A limpeza da gengiva não deve ser esquecida, podendo ser feita com o auxílio de uma gaze umedecida com soro fisiológico uma vez por dia. Também deve ser feito o uso de gluconato de clorexidina (enxaguante antimicrobiano vendido em farmácias) uma vez por semana.

Todas as próteses e dentaduras devem passar por manutenção frequente realizada por um dentista. Se mal encaixadas, podem provocar lesões na gengiva.

Com qual frequência ir ao dentista?

A frequência esperada durante a infância e idade adulta é de seis em seis meses. Por pacientes idosos apresentarem maior sensibilidade das gengivas e maior risco de comprometimento da saúde bucal, em geral, indica-se uma frequência de quatro em quatro meses.

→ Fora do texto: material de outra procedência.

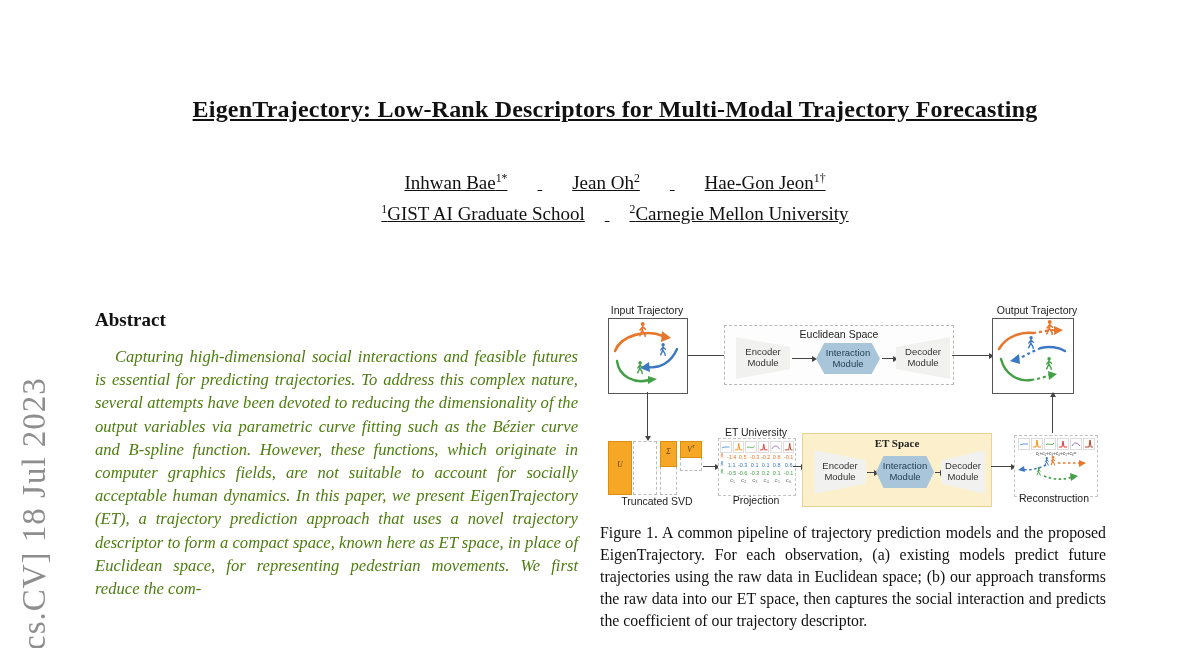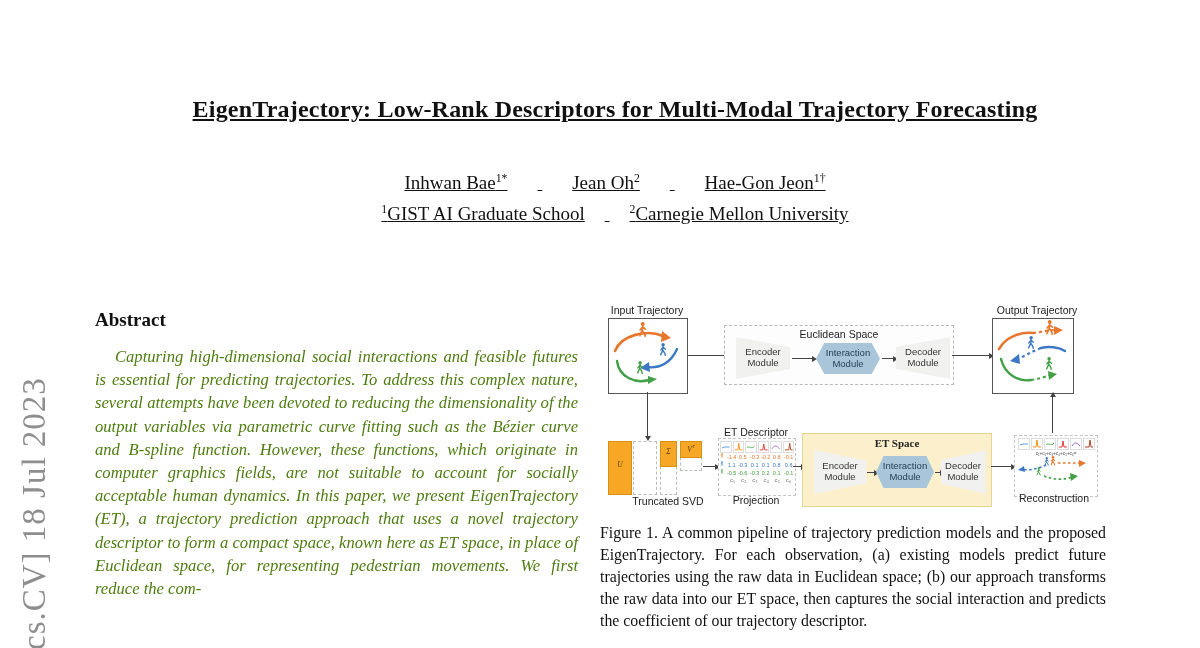--- a/index.html
+++ b/index.html
@@ -177,7 +177,7 @@
 
     <div class="harrow" style="left:103px;top:163px;width:12px;"></div>
 
-    <div class="flabel" style="left:118px;top:124px;width:76px;">ET Descriptor</div>
+    <div class="flabel" style="left:118px;top:124px;width:76px;">ET University</div>
     <div class="panel" style="left:118px;top:135px;width:74px;height:52px;">
       <div class="sparkrow">
         <svg class="spark" viewBox="0 0 10 10">

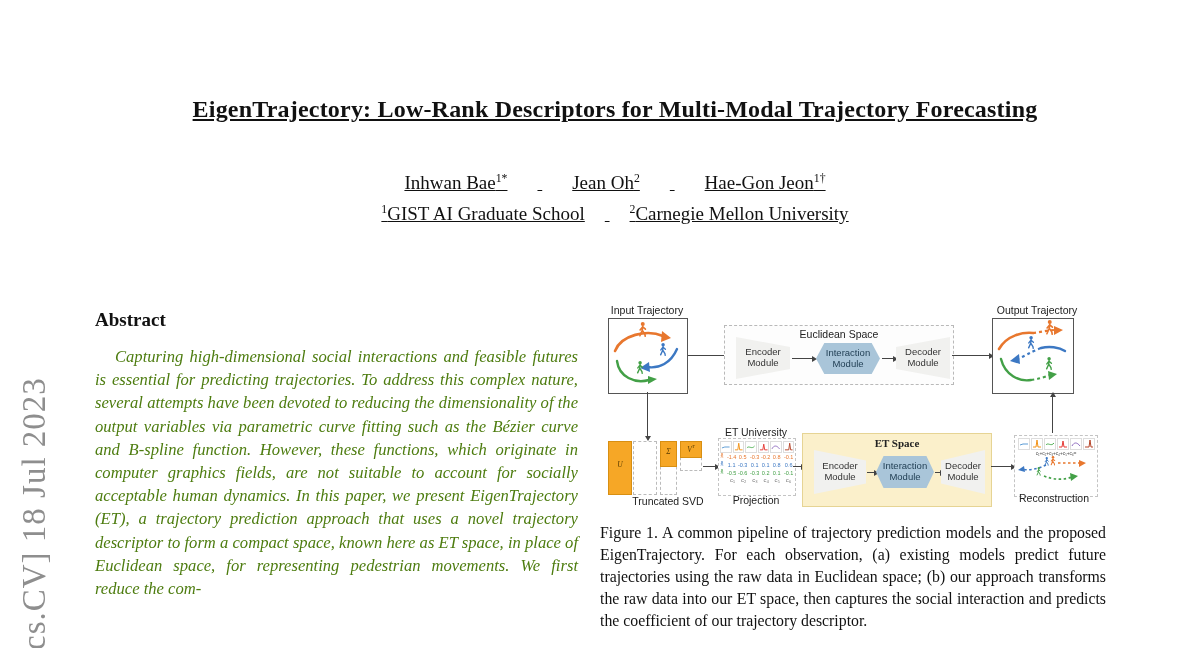--- a/index.html
+++ b/index.html
@@ -173,7 +173,7 @@
     <div class="mat orange" style="left:80px;top:138px;width:20px;height:15px;">
       <span style="margin-top:2px;"><span>V</span><sup>T</sup></span>
     </div>
-    <div class="flabel" style="left:15px;top:193px;width:106px;">Truncated SVD</div>
+    <div class="flabel" style="left:4px;top:193px;width:106px;">Truncated SVD</div>
 
     <div class="harrow" style="left:103px;top:163px;width:12px;"></div>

Mas deve haver uma avaliação individual e cada caso pode demandar uma frequência diferente.

Para pacientes acamados, já há um serviço de atendimento em domicílio, geralmente prestado por profissionais odontogeriatras, dentistas com especialização em cuidados bucais dos idosos.

Qual o cenário atual da saúde bucal dos 60+ e a projeção para o futuro?

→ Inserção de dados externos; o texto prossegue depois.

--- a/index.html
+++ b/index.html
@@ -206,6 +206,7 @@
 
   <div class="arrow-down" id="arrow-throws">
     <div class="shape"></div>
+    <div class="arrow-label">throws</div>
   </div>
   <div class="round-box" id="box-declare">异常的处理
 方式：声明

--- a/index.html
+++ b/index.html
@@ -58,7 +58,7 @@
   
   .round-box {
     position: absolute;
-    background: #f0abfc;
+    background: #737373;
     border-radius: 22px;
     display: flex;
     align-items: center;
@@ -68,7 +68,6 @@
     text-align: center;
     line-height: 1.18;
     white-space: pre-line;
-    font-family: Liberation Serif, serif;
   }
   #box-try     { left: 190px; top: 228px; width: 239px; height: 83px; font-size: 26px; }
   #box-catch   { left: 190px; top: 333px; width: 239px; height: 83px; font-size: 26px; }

Segundo a odontogeriatra professora da Ufba e da Faculdade Bahiana de Medicina e Saúde Pública, Viviane Maia, a especialidade surgiu em 2002 e tende a crescer nos próximos anos.

“Com o envelhecimento da população, teremos cada vez mais pacientes idosos e uma diminuição dos totalmente desdentados, já muito menor do que há 20 anos. Os idosos do futuro terão menos dentes perdidos ou dentes substituídos por implantes, o que gera uma maior demanda de atendimento”, diz.

Diante do cenário, a odontogeriatria, que oferece atendimento em domicílio e uma avaliação mais completa e complexa do paciente, tende a ganhar espaço no mercado de trabalho.

“Sempre recebo ligação de dentistas clínicos pedindo orientação quanto ao atendimento desses pacientes, que possuem demandas específicas. Estamos falando de pacientes que utilizam muitos medicamentos e que não podem usar qualquer tipo de anestésico e qualquer quantidade. Além disso, os anti-inflamatórios devem ser evitados, assim como os corticoides”, acrescenta.